The Ludendorff Bridge (in World War II, frequently called the Bridge at Remagen) was a railway bridge across the Rhine in Germany, connecting the villages of Remagen and Erpel between two ridge lines of hills flanking the river.

Remagen is situated south of Bonn.

The bridge is notable for its capture on March 7—March 8, 1945 by Allied forces in the Second World War which allowed the Allies to establish a bridgehead across the Rhine.

The bridge capture was an important strategic turning point during WWII because it was the only remaining bridge which led over the Rhine River into Germany's heartlands and was also strong enough that the Allies could cross immediately with tanks and trucks full of supplies. Once captured, the German troops began desperate efforts to knock it down, damage it beyond use and slow the Allies' use of it. At the same time, the Allies worked just as hard to defend it, expand their bridgehead into a lodgement sufficiently large that the Germans could no longer attack the bridge with artillery, and keep it in repair despite the ongoing battle damage.
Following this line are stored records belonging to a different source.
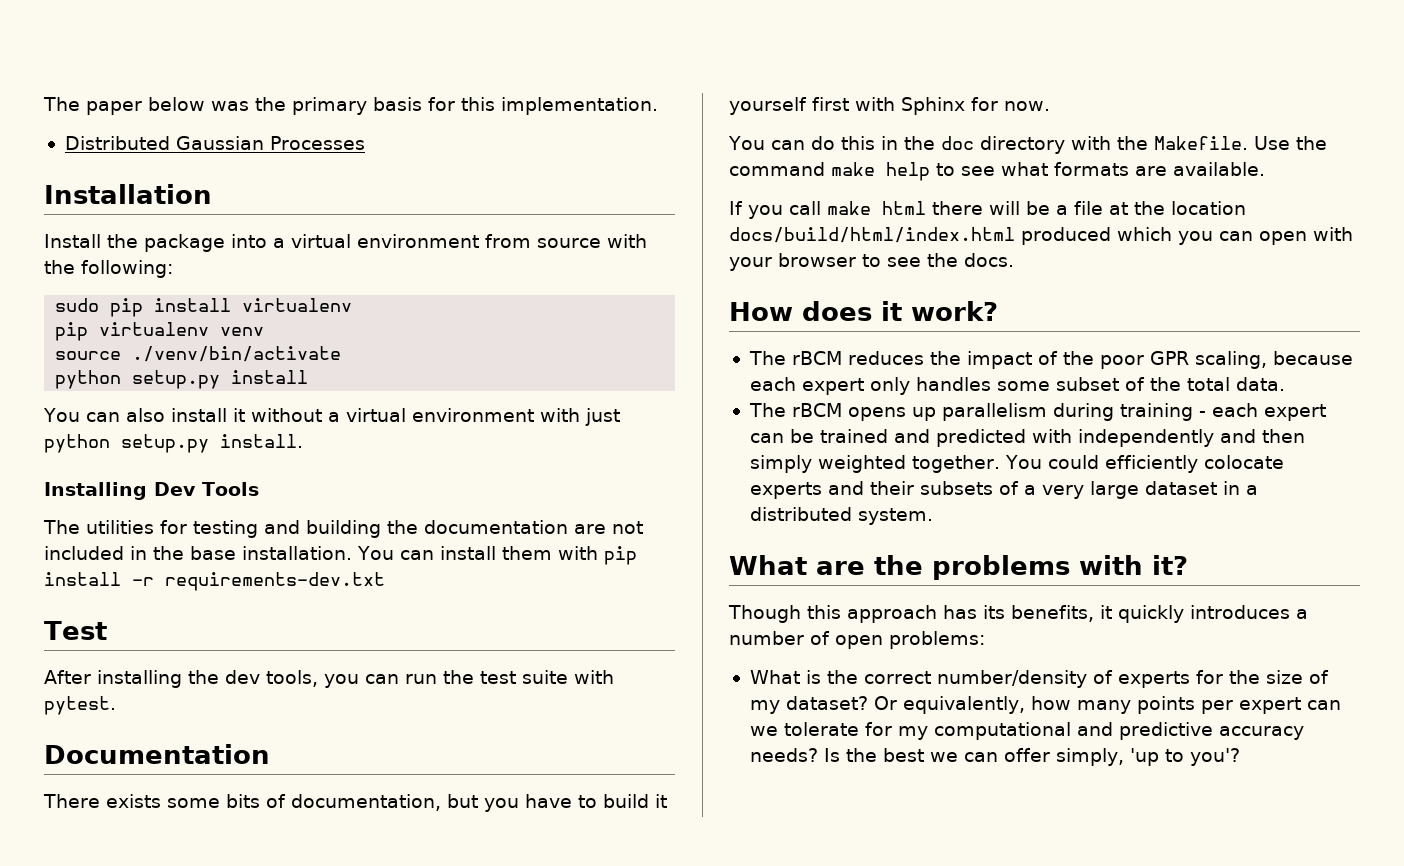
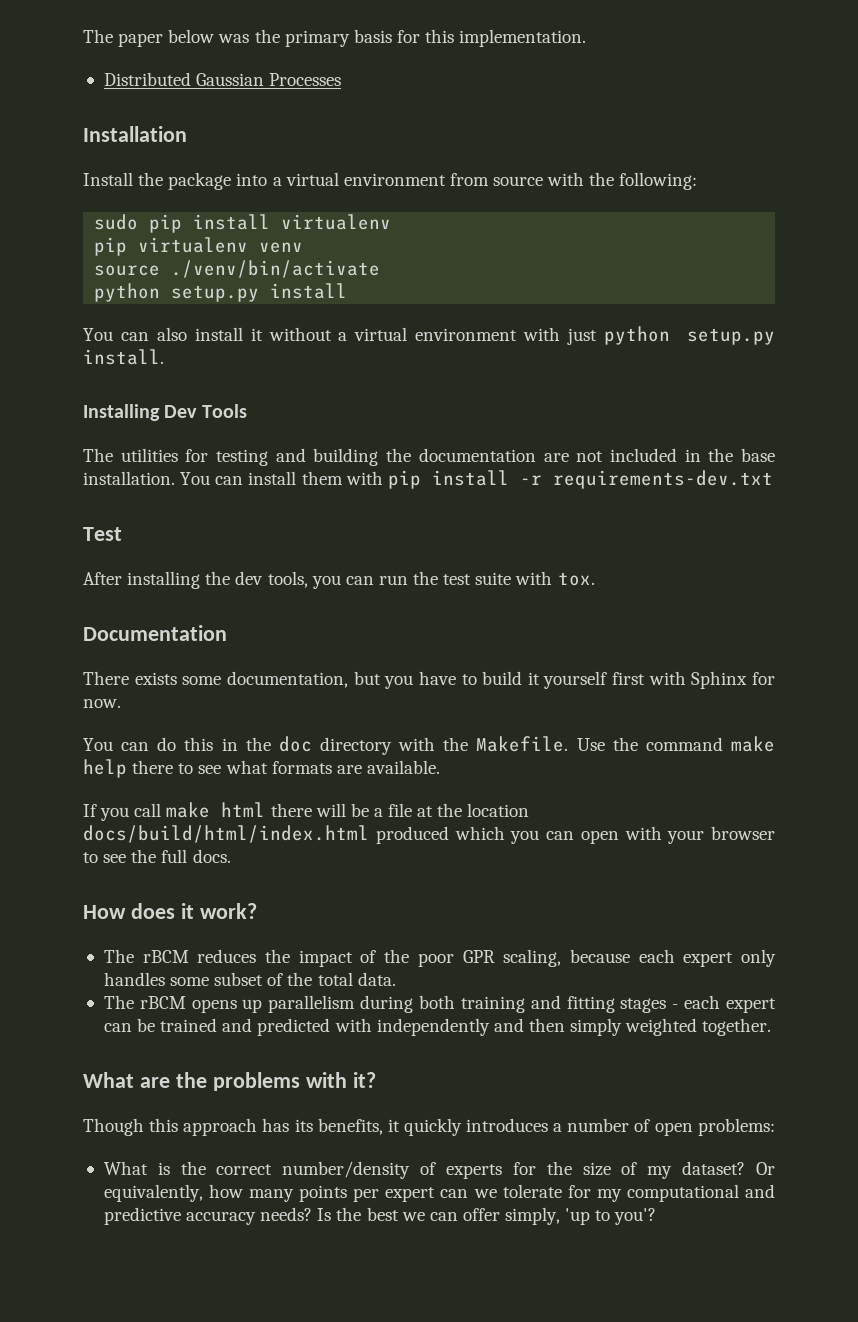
- After installing the dev tools, you can run the test suite with pytest.
+ After installing the dev tools, you can run the test suite with tox.
- There exists some bits of documentation, but you have to build it yourself first with Sphinx for now.
+ There exists some documentation, but you have to build it yourself first with Sphinx for now.
- Use the command make help to see what formats are available.
+ Use the command make help there to see what formats are available.
- If you call make html there will be a file at the location docs/build/html/index.html produced which you can open with your browser to see the docs.
+ If you call make html there will be a file at the location docs/build/html/index.html produced which you can open with your browser to see the full docs.
- The rBCM opens up parallelism during training - each expert can be trained and predicted with independently and then simply weighted together. You could efficiently colocate experts and their subsets of a very large dataset in a distributed system.
+ The rBCM opens up parallelism during both training and fitting stages - each expert can be trained and predicted with independently and then simply weighted together.

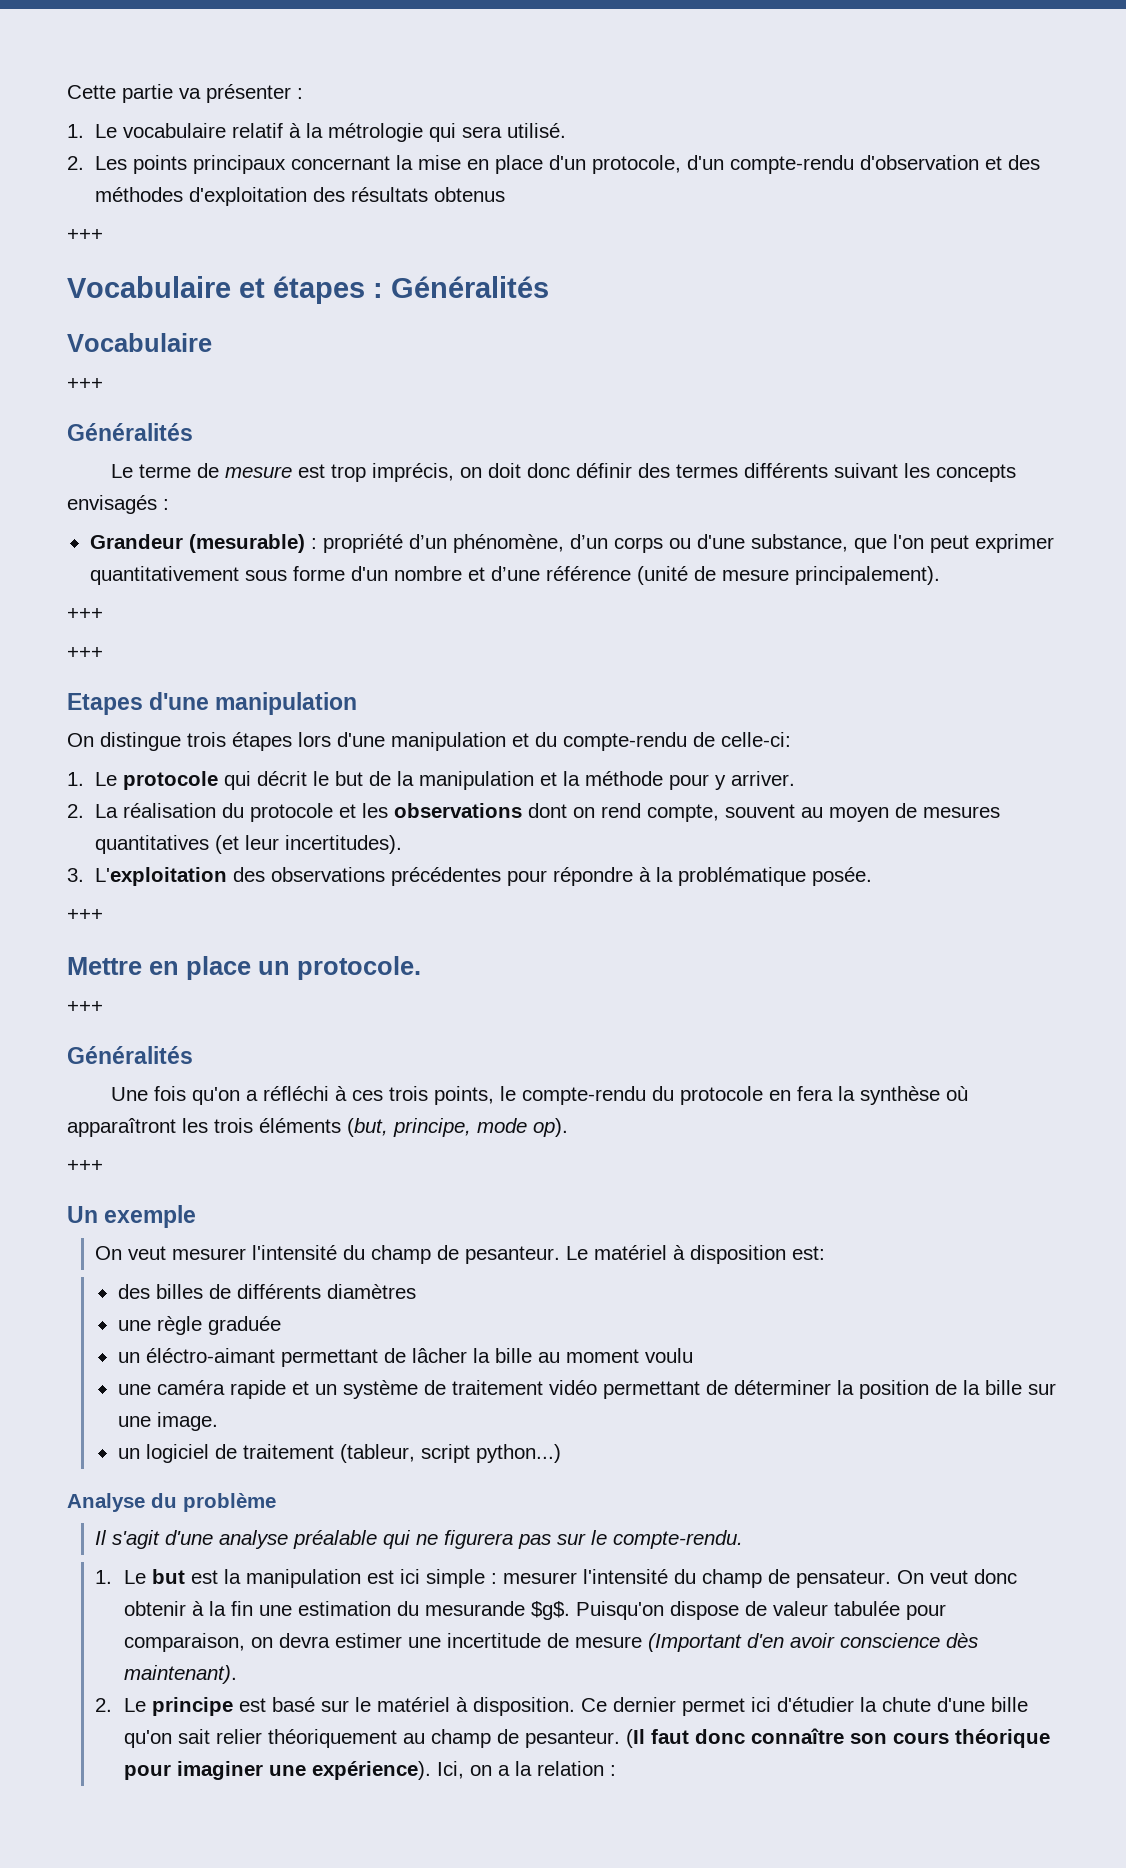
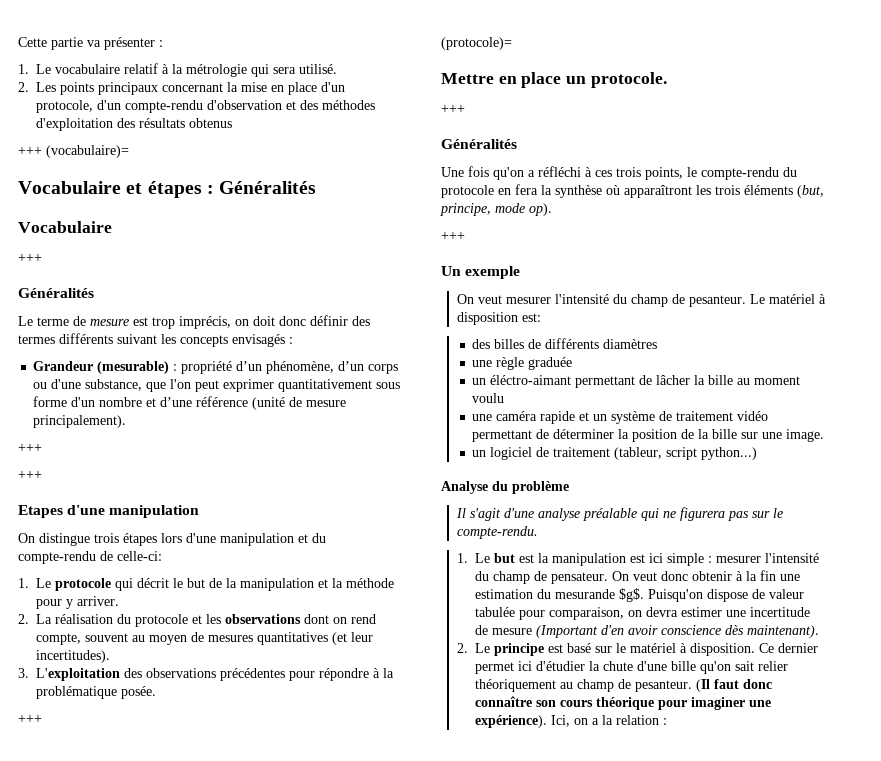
  2. Les points principaux concernant la mise en place d'un protocole, d'un compte-rendu d'observation et des méthodes d'exploitation des résultats obtenus
- +++
+ +++ (vocabulaire)=
+ (protocole)=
The ensuing engagement went on for more than a week during which it triggered a huge artillery duel, a desperate air battle, and totally scrambled troop dispositions for both sides along the entire defensive front along the Rhine as both sides reacted to the capture. One side effect of those redeployments was that the Allies were able, within a fortnight, to establish other lodgements using pontoon bridges in several other sectors of the Rhenish front, again complicating the defence for the Germans and hastening the collapse of Nazi Germany.

On 23 March the long prepared Operation Plunder under Montgomery crossed the Rhine in force to the north in around Rees and Wesel (North Rhine-Westphalia).

On March 7th, 1945, a small advance party of the 9th US Tank Division, under the command of German-born lieutenant Karl H. Timmermann, successfully captured the bridge after two unsuccessful demolition attempts by the Germans.

The capture is known in WW-II history as "The wonder of Remagen". General Eisenhower proclaimed that "the bridge is worth its weight in gold".